Culture

This Elementary School Held A Flash Mob Where Kids Dressed Up And Danced To Selena And Celia Cruz And I’m Crying At My Desk

The fear of losing our Latinidad as our kids learn to assimilate to American culture is very real. As new and older generations come and go, younger Latinos born in the U.S. are less likely to speak Spanish, and know how to cook certain recipes or the moves of certain dances. Fortunately, one elementary located in the city of Los Angeles, California is taking literal steps and classes to ensure la cultura never dies.

In a recent post to the elementary school’s Facebook page, little kids are seen putting on a performance of Selena’s “La Caracha.”

[Click the image to watch the video]

In the video posted to Facebook, dozens of kindergarten students from Euclid Avenue Elementary are seen dancing along to “La Carcacha.” While the boys wear leather vests, the girls are suited up in outfits that channel Selena’s purple jumpsuit.

But the display of vida did NOT stop there.

The event soon turned into a display of Afro-Latina celebration when the school’s second graders turned up for Celia Cruz

Like just LOOK at all of those little Celia’s in training dancing to “La Vida Es Un Carnaval.”

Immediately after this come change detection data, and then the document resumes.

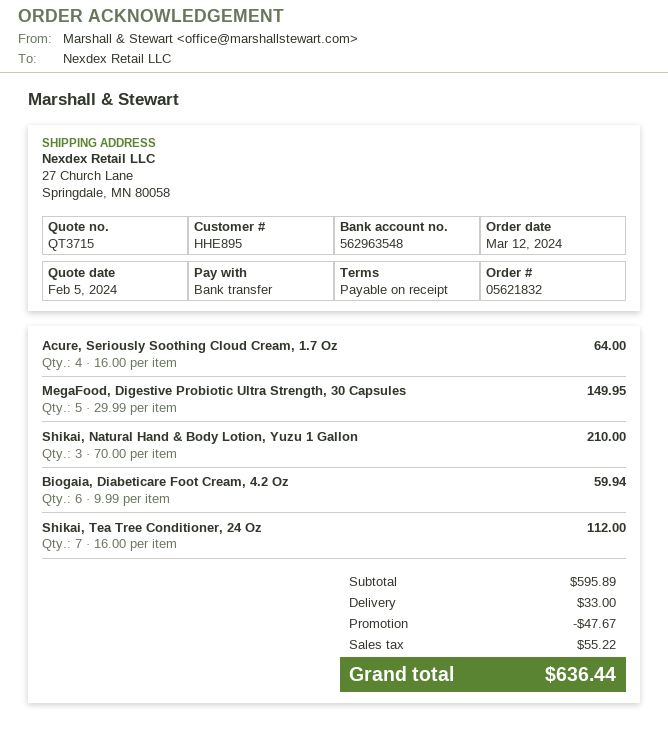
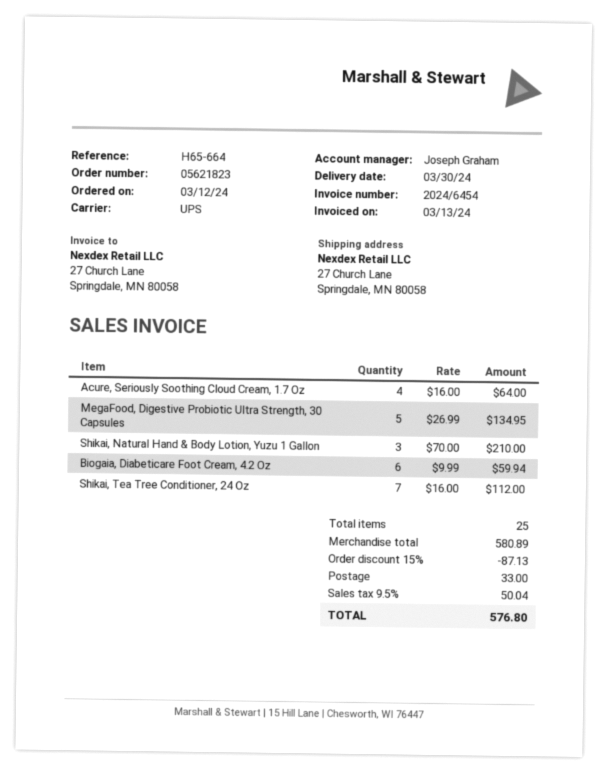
order number: 05621832 -> 05621823
MegaFood, Digestive Probiotic Ultra Strength, 30 Capsules: 5 x 29.99 = 149.95 -> 5 x 26.99 = 134.95
subtotal: 595.89 -> 580.89
discount: 47.67 -> 87.13
tax: 55.22 -> 50.04
total: 636.44 -> 576.80

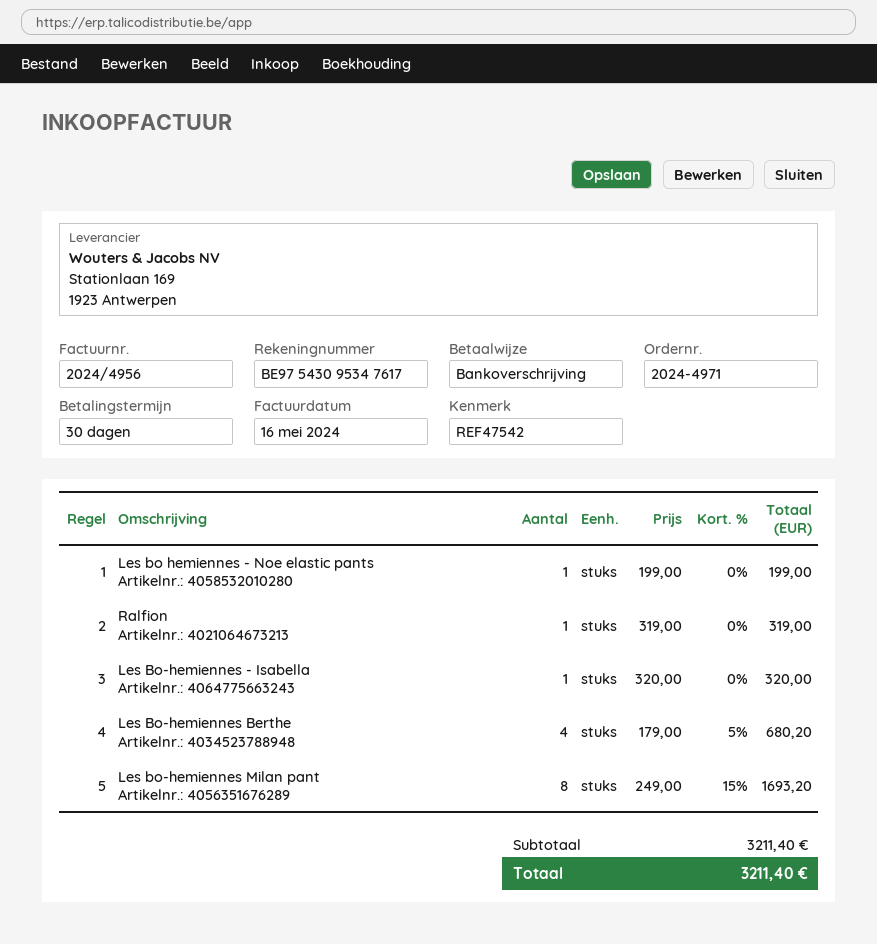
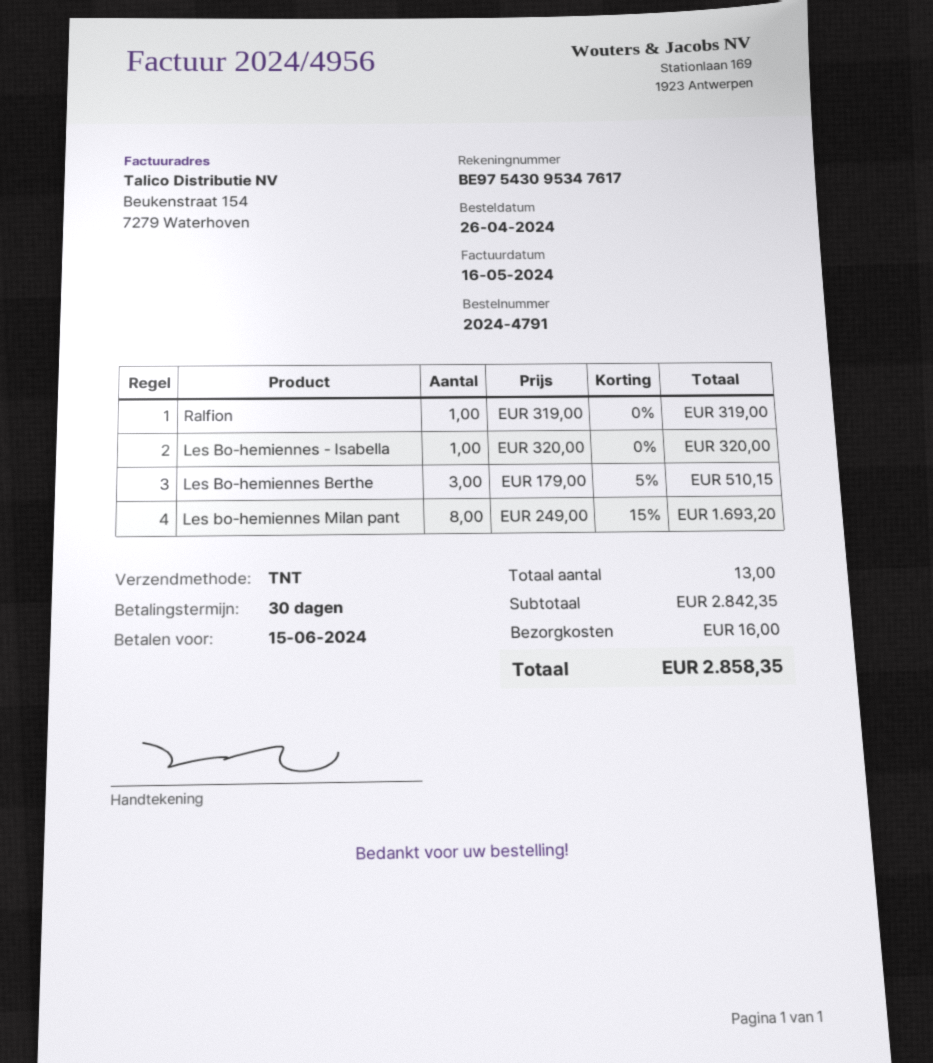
order number: 2024-4971 -> 2024-4791
Les bo hemiennes - Noe elastic pants: 1 x 199.00 = 199.00 -> none
Les Bo-hemiennes Berthe: 4 x 179.00 - 5% = 680.20 -> 3 x 179.00 - 5% = 510.15
subtotal: 3211.40 -> 2842.35
shipping: none -> 16.00
total: 3211.40 -> 2858.35

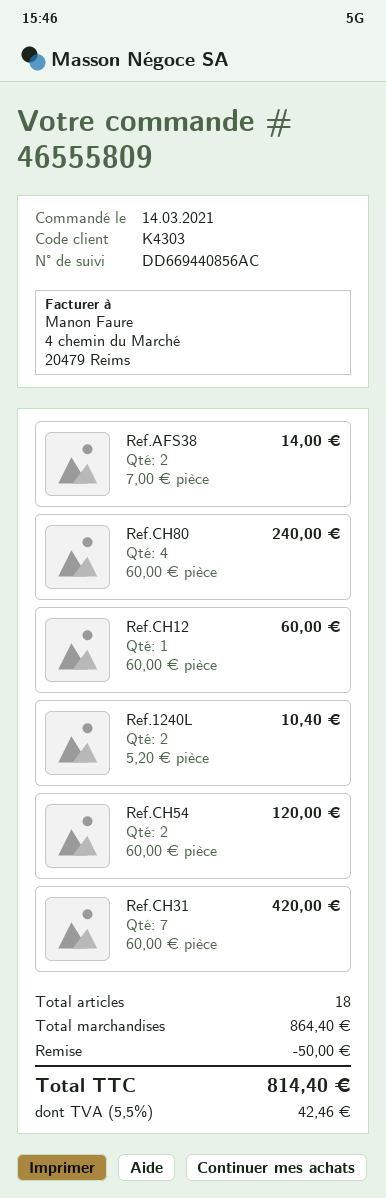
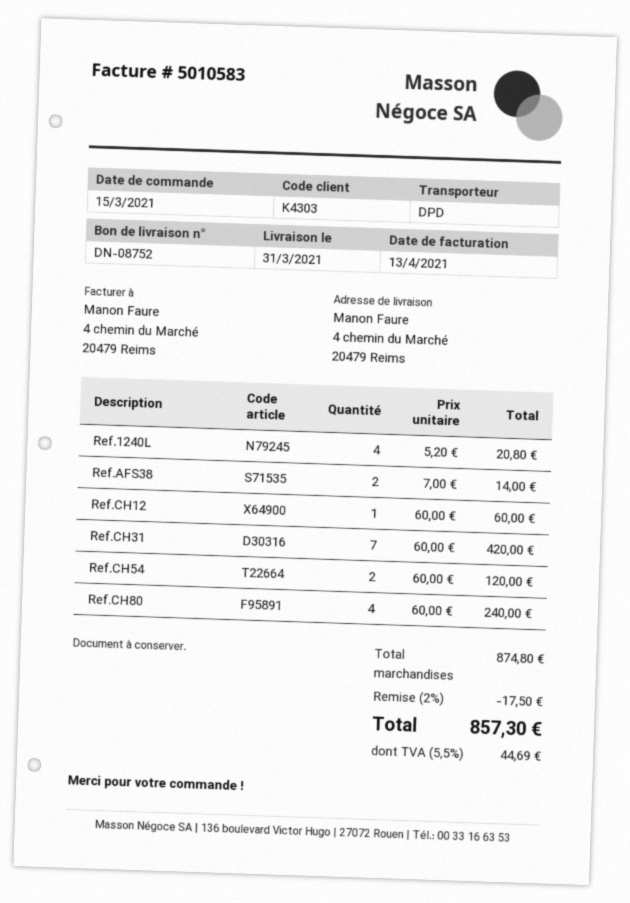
order date: 2021-03-14 -> 2021-03-15
Ref.1240L: 2 x 5.20 = 10.40 -> 4 x 5.20 = 20.80
subtotal: 864.40 -> 874.80
discount: 50.00 -> 17.50
tax: 5.5% = 42.46 -> 5.5% = 44.69
total: 814.40 -> 857.30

And because the party could just not stop the school’s First Graders danced to “Un Poco Loco” from Coco.

Honestly, my heart is about to burst watching these little guys expertly dance to the “Coco” theme song. And not only are the kids wearing the sweetest traditional outfits the little boys are wearing fake guitars!!!!

Guys!! And The Third Graders Dance the Tarantela!

And there goes my heart. Bursting into a million little pieces and being simultaneously full again.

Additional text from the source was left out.